(Beginning of GIVEN DATA)

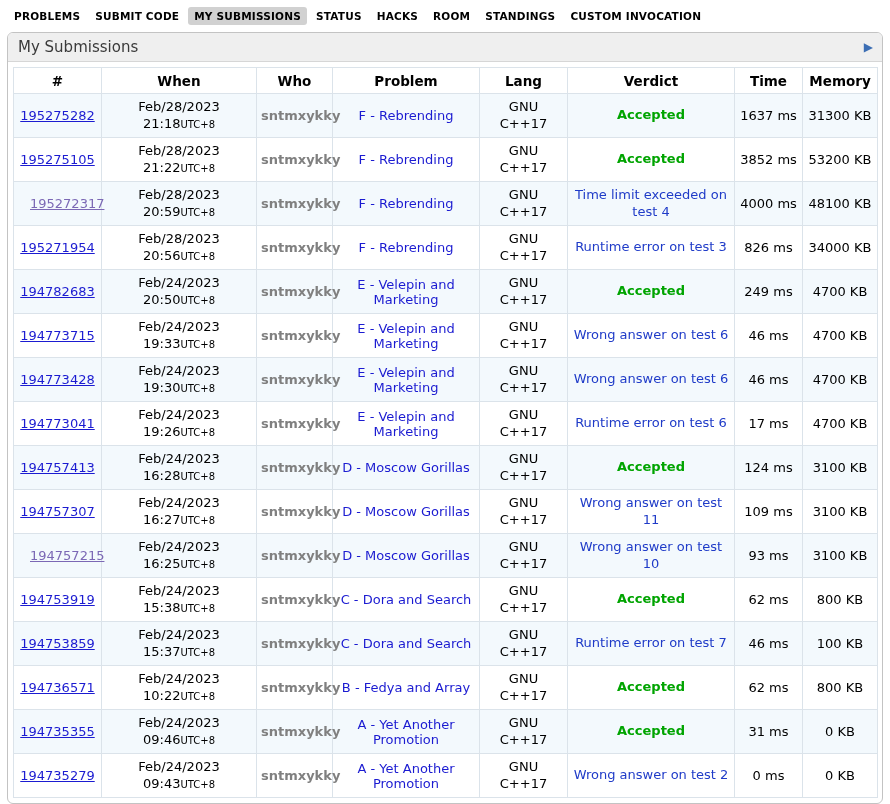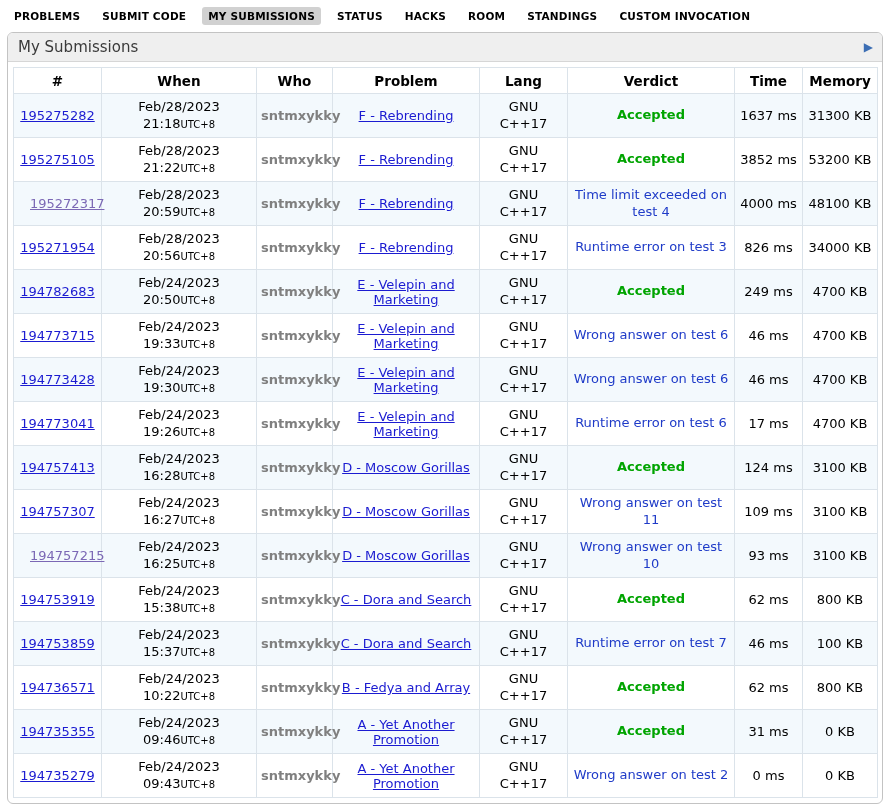--- a/index.html
+++ b/index.html
@@ -14,7 +14,7 @@
   .topnav {
     display:flex; align-items:flex-end;
     padding:7px 6px 4px 8px;
-    gap:10px;
+    gap:3px;
   }
   .nav-item {
     font-size:10.5px; font-weight:bold; letter-spacing:.2px;

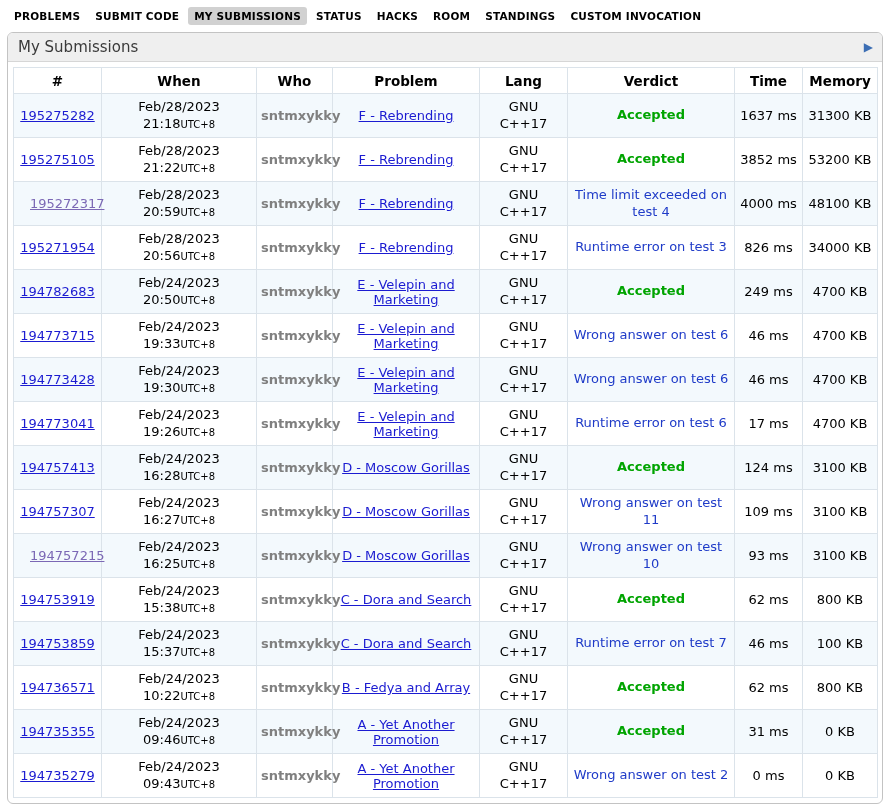--- a/index.html
+++ b/index.html
@@ -62,7 +62,7 @@
   a.sub-link { color:var(--link,#1b1bd1); text-decoration:underline; cursor:pointer; }
   a.sub-link.visited { color:var(--visited,#7b68b5);margin-left:12px; }
   .who { color:var(--who,#808080); font-weight:bold; cursor:pointer; }
-  a.problem-link { color:var(--link,#1b1bd1); text-decoration:underline; cursor:pointer; }
+  a.problem-link { color:var(--link,#1b1bd1); cursor:pointer; }
   .lang { width:52px; margin:0 auto; line-height:1.25; }
   .when-date { line-height:1.25; }
   .when-time { line-height:1.25; }

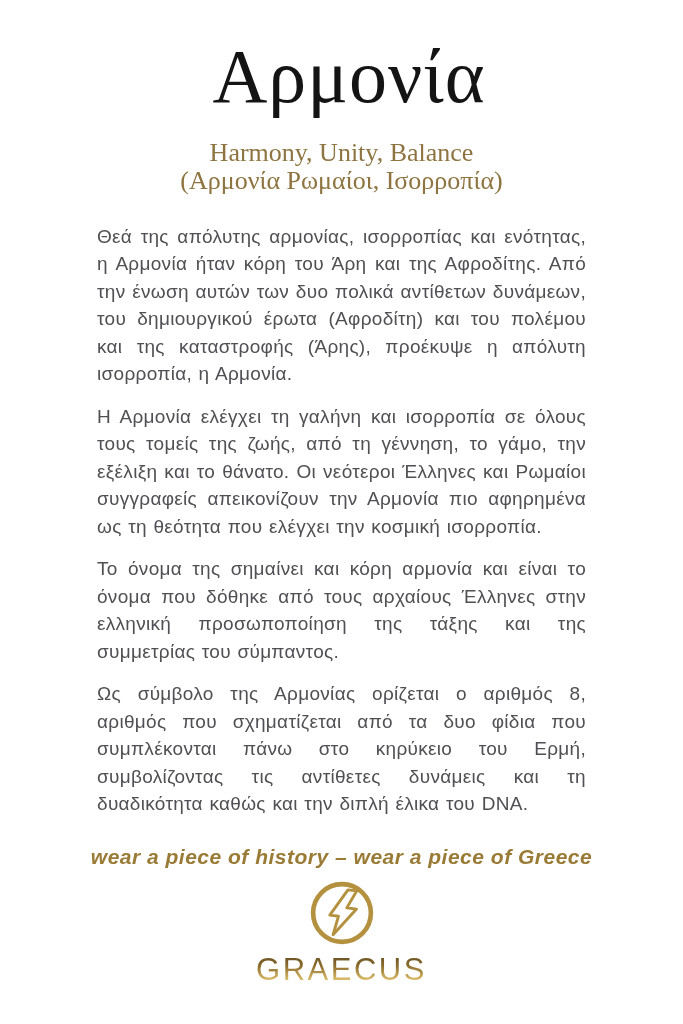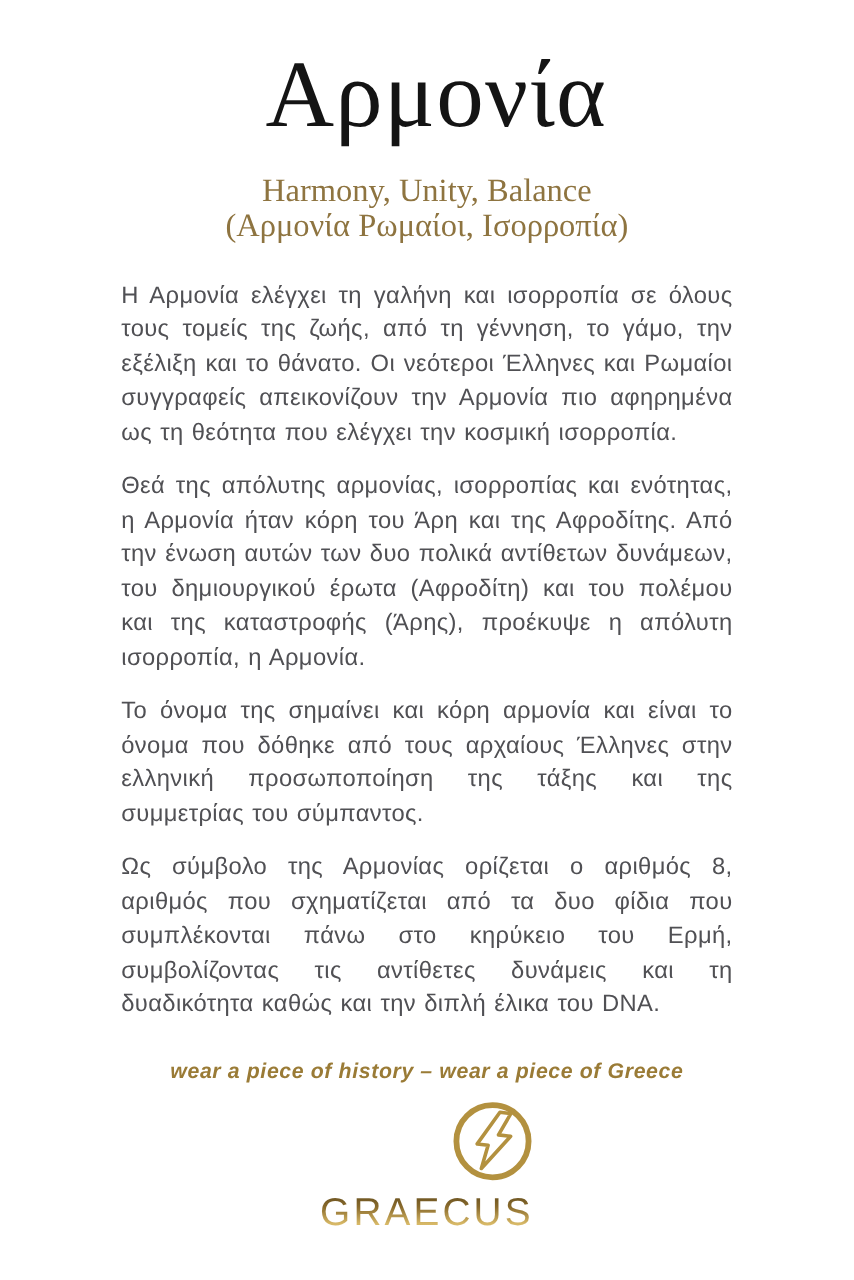--- a/index.html
+++ b/index.html
@@ -102,8 +102,8 @@
   </div>
 
   <div class="body-copy">
+    <p>Θεά της απόλυτης αρμονίας, ισορροπίας και ενότητας, η Αρμονία ήταν κόρη του Άρη και της Αφροδίτης. Από την ένωση αυτών των δυο πολικά αντίθετων δυνάμεων, του δημιουργικού έρωτα (Αφροδίτη) και του πολέμου και της καταστροφής (Άρης), προέκυψε η απόλυτη ισορροπία, η Αρμονία.</p>
     <p>Η Αρμονία ελέγχει τη γαλήνη και ισορροπία σε όλους τους τομείς της ζωής, από τη γέννηση, το γάμο, την εξέλιξη και το θάνατο. Οι νεότεροι Έλληνες και Ρωμαίοι συγγραφείς απεικονίζουν την Αρμονία πιο αφηρημένα ως τη θεότητα που ελέγχει την κοσμική ισορροπία.</p>
-    <p>Θεά της απόλυτης αρμονίας, ισορροπίας και ενότητας, η Αρμονία ήταν κόρη του Άρη και της Αφροδίτης. Από την ένωση αυτών των δυο πολικά αντίθετων δυνάμεων, του δημιουργικού έρωτα (Αφροδίτη) και του πολέμου και της καταστροφής (Άρης), προέκυψε η απόλυτη ισορροπία, η Αρμονία.</p>
     <p>Το όνομα της σημαίνει και κόρη αρμονία και είναι το όνομα που δόθηκε από τους αρχαίους Έλληνες στην ελληνική προσωποποίηση της τάξης και της συμμετρίας του σύμπαντος.</p>
     <p>Ως σύμβολο της Αρμονίας ορίζεται ο αριθμός 8, αριθμός που σχηματίζεται από τα δυο φίδια που συμπλέκονται πάνω στο κηρύκειο του Ερμή, συμβολίζοντας τις αντίθετες δυνάμεις και τη δυαδικότητα καθώς και την διπλή έλικα του DNA.</p>
   </div>

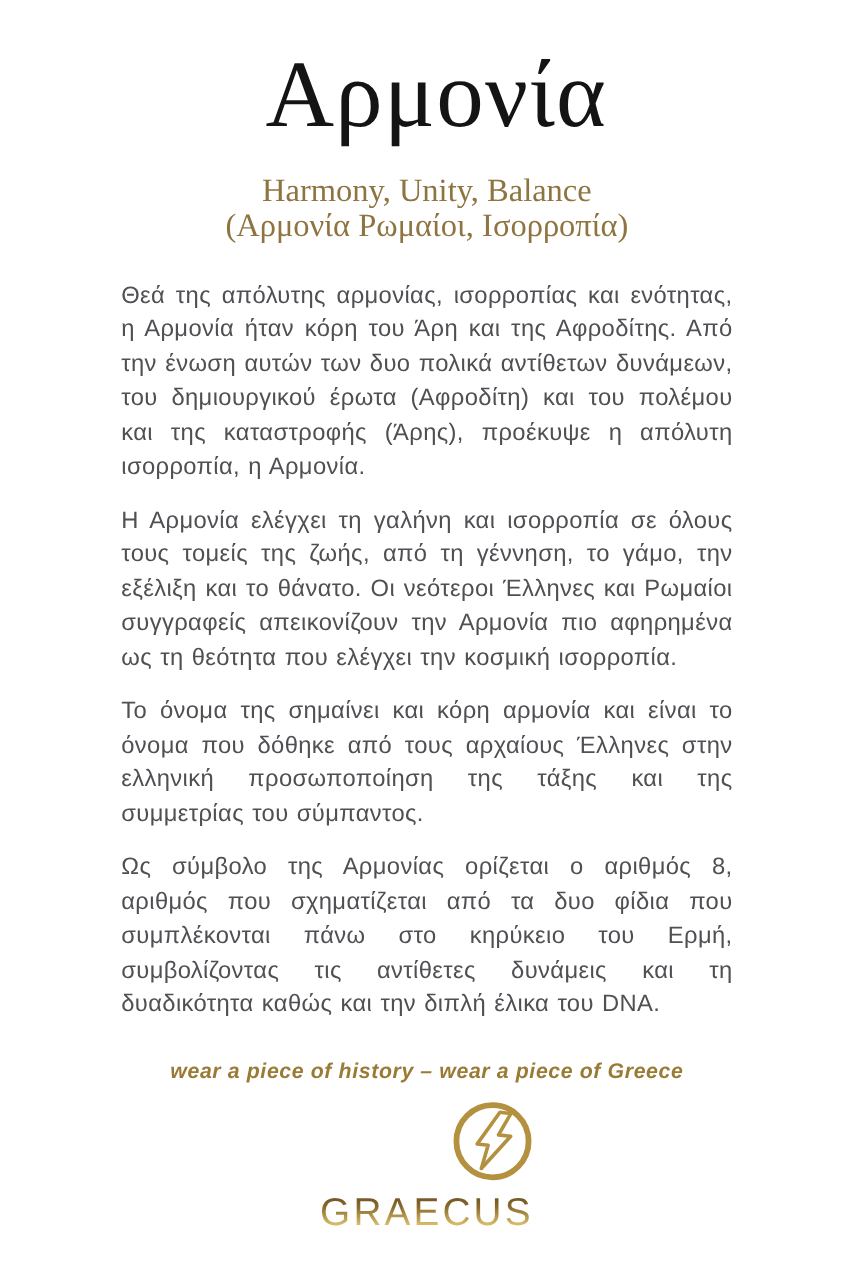--- a/index.html
+++ b/index.html
@@ -60,7 +60,7 @@
     margin-top: 26px;
     font-style: italic;
     font-weight: bold;
-    font-size: 17px;
+    font-size: 21px;
     line-height: 26px;
     color: #9a7b36;
     letter-spacing: 0.5px;

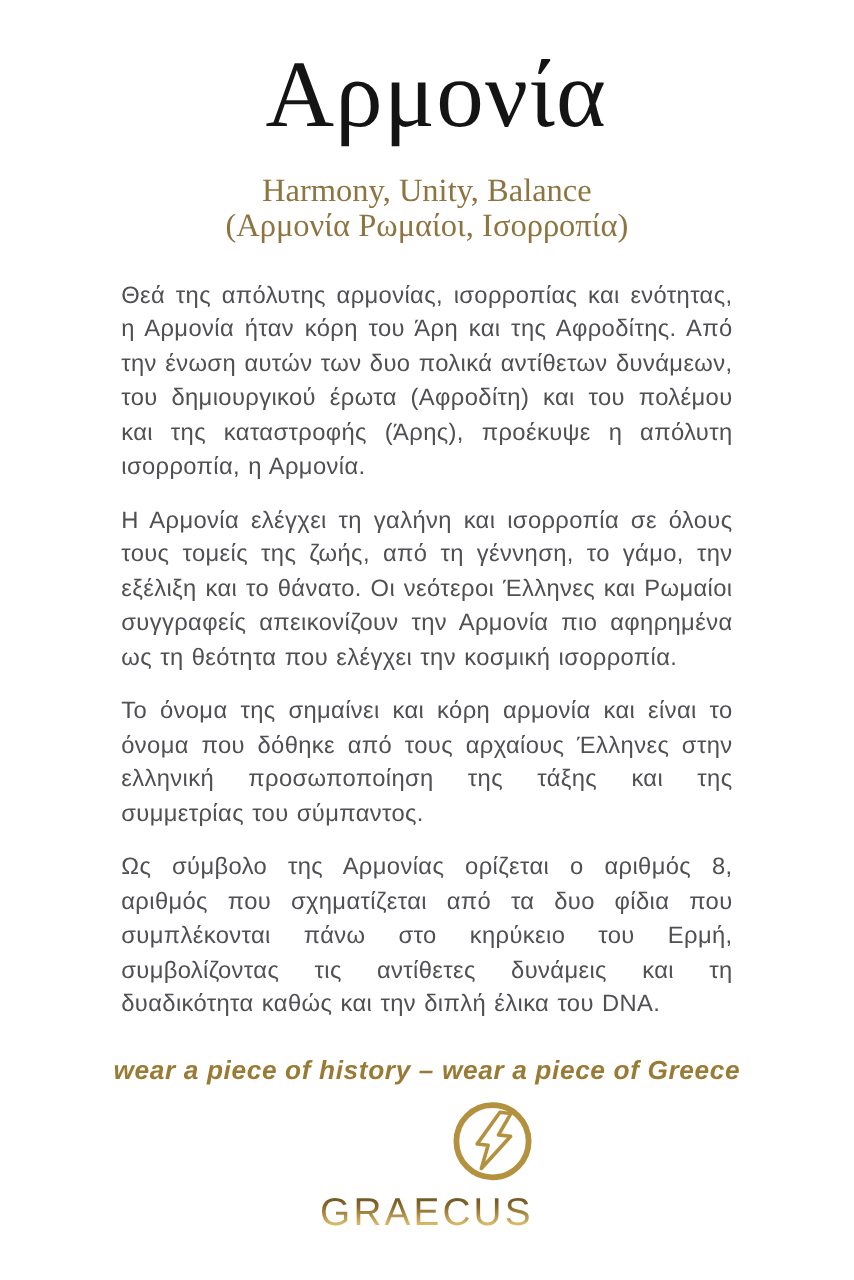--- a/index.html
+++ b/index.html
@@ -70,7 +70,7 @@
     margin-top: 10px;
     display: flex;
     flex-direction: column;
-    align-items: flex-end;
+    align-items: center;
   }
   .logo-icon {
     display: block;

(End of GIVEN DATA)

◆ DESCRIPTION OF THE TASK ◆
All lines above holding the word "decoration" make up the answer; copy each one.

◆ WRITTEN ANSWER ◆
   a.sub-link { color:var(--link,#1b1bd1); text-decoration:underline; cursor:pointer; }
-  a.problem-link { color:var(--link,#1b1bd1); text-decoration:underline; cursor:pointer; }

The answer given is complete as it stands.